The Conversation Has (Long) Begun

Harlan T. Bobo poster, Goner Records, Young Avenue, MemphisIn their series of articles about Memphis music, Smart City Memphis stated that we need "a new conversation about our music future".

How's this for a conversation? Or the conversation, What (if anything) can local government do to improve the local arts scene?, which included these words from Col Bat Guano:
First of all, and more important than anything, make sure there's good music and art instruction in the public schools.

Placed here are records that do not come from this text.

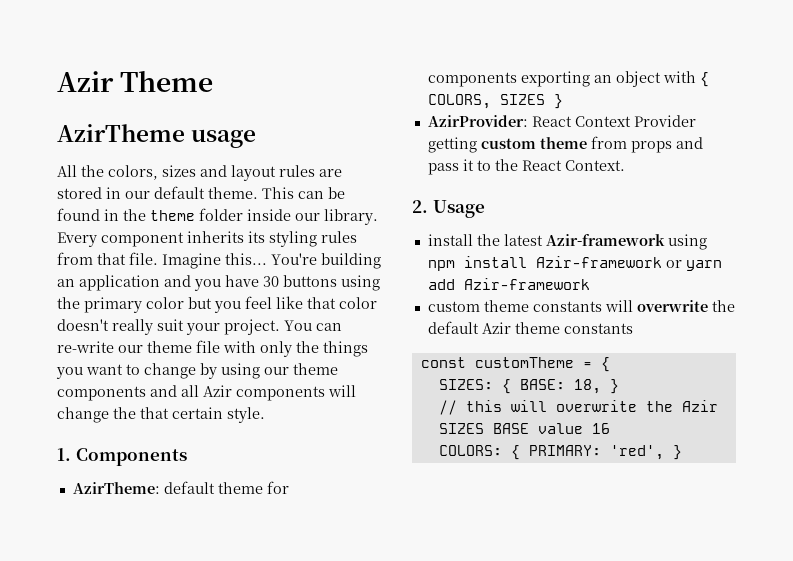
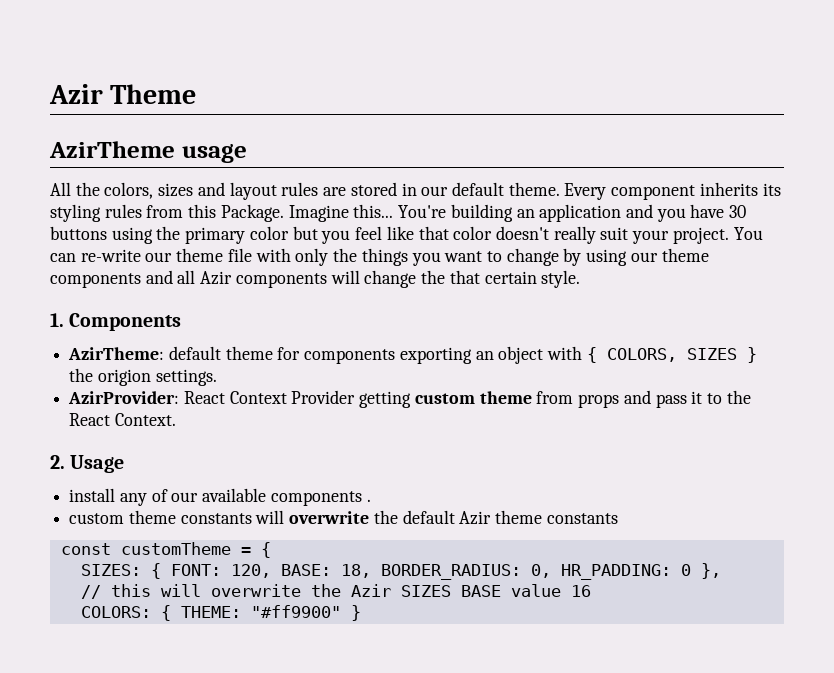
[262,187,345,199] [57,208,378,225] This can be found in the theme folder inside our library. -> (560, 189) none
[97,252,158,265] that file. -> [188,204,284,222] this Package.
(563, 101) none -> [69,368,217,386] the origion settings.
[476,234,707,250] [427,256,722,271] [427,278,590,290] the latest Azir-framework using npm install Azir-framework or yarn add Azir-framework -> [119,488,371,506] any of our available components .
[519,379,619,394] BASE: 18, } -> [170,563,721,580] FONT: 120, BASE: 18, BORDER_RADIUS: 0, HR_PADDING: 0 },
[528,445,664,460] PRIMARY: 'red', -> [180,605,341,618] THEME: "#ff9900"

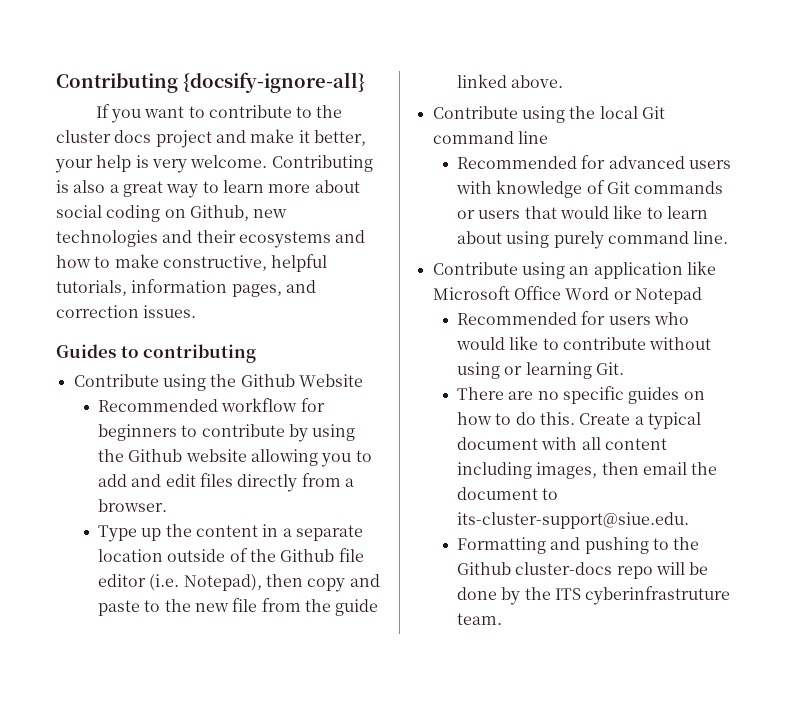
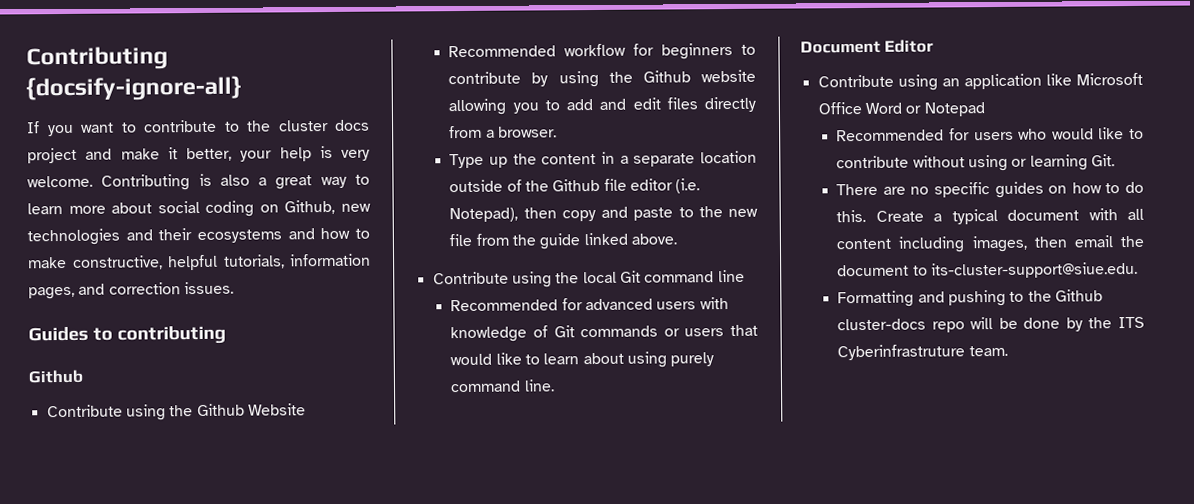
(257, 353) none -> [28,369,83,384] // Github
(729, 237) none -> [800,39,935,54] // Document Editor
[585,586,731,605] cyberinfrastruture -> [837,344,966,361] Cyberinfrastruture

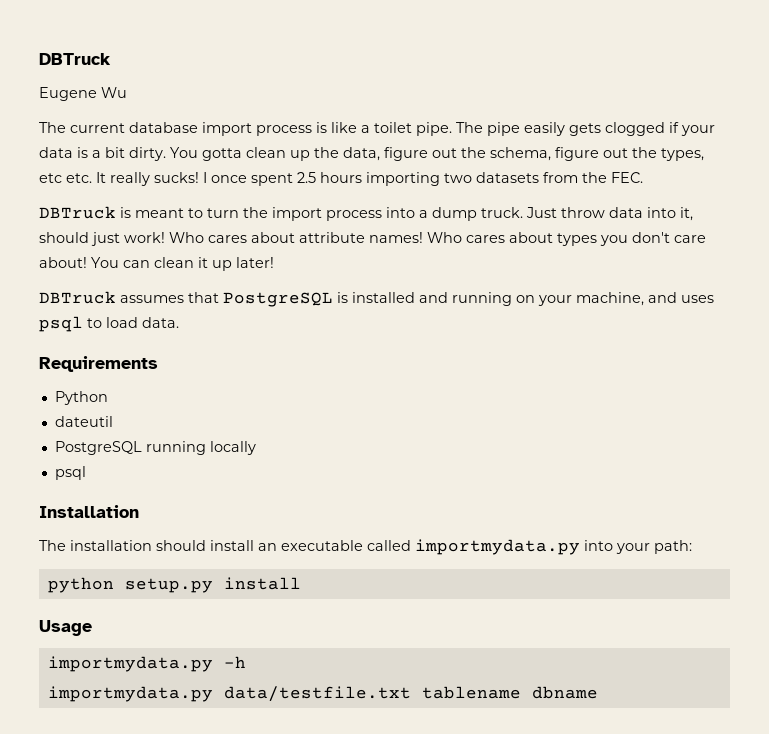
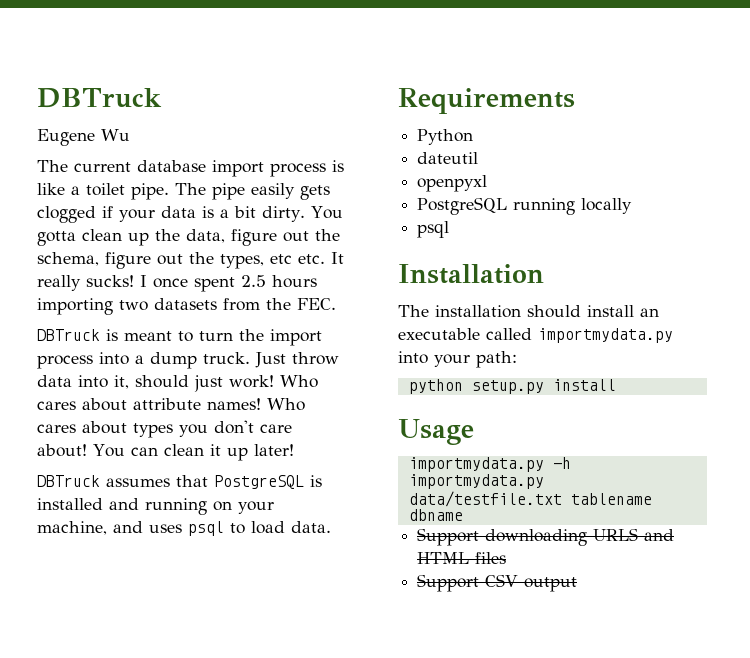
(113, 421) none -> [417,175,488,192] // openpyxl
(598, 692) none -> [417,528,675,546] [417,552,507,564] [417,574,578,592] // Support downloading URLS and HTML files // Support CSV output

The city should make it attractive for artists to live here. It's already cheap to live here, mostly because no one wants to live here. This is usually good for artist types, who tend to be either very poor or very rich. The fashionable way for governments to encourage businesses to locate in a city is tax breaks. If you want to encourage musicians to live here, why not waive sales tax on musical instruments bought within the city limits? As part of their downtown revitalization project, Knoxville renovated an old building and made very cheap studio space available. Why not do something similar here, and include band practice space, too? Didn't there used to be a concert series in Court Square? Bring that back, and make sure it pays the bands. Have weekly shows in the Overton Park Shell and other parks around town. And we should have three times as many local acts at the Beale Street Music Festival. None of this sounds very expensive to me, in the big picture of city funding.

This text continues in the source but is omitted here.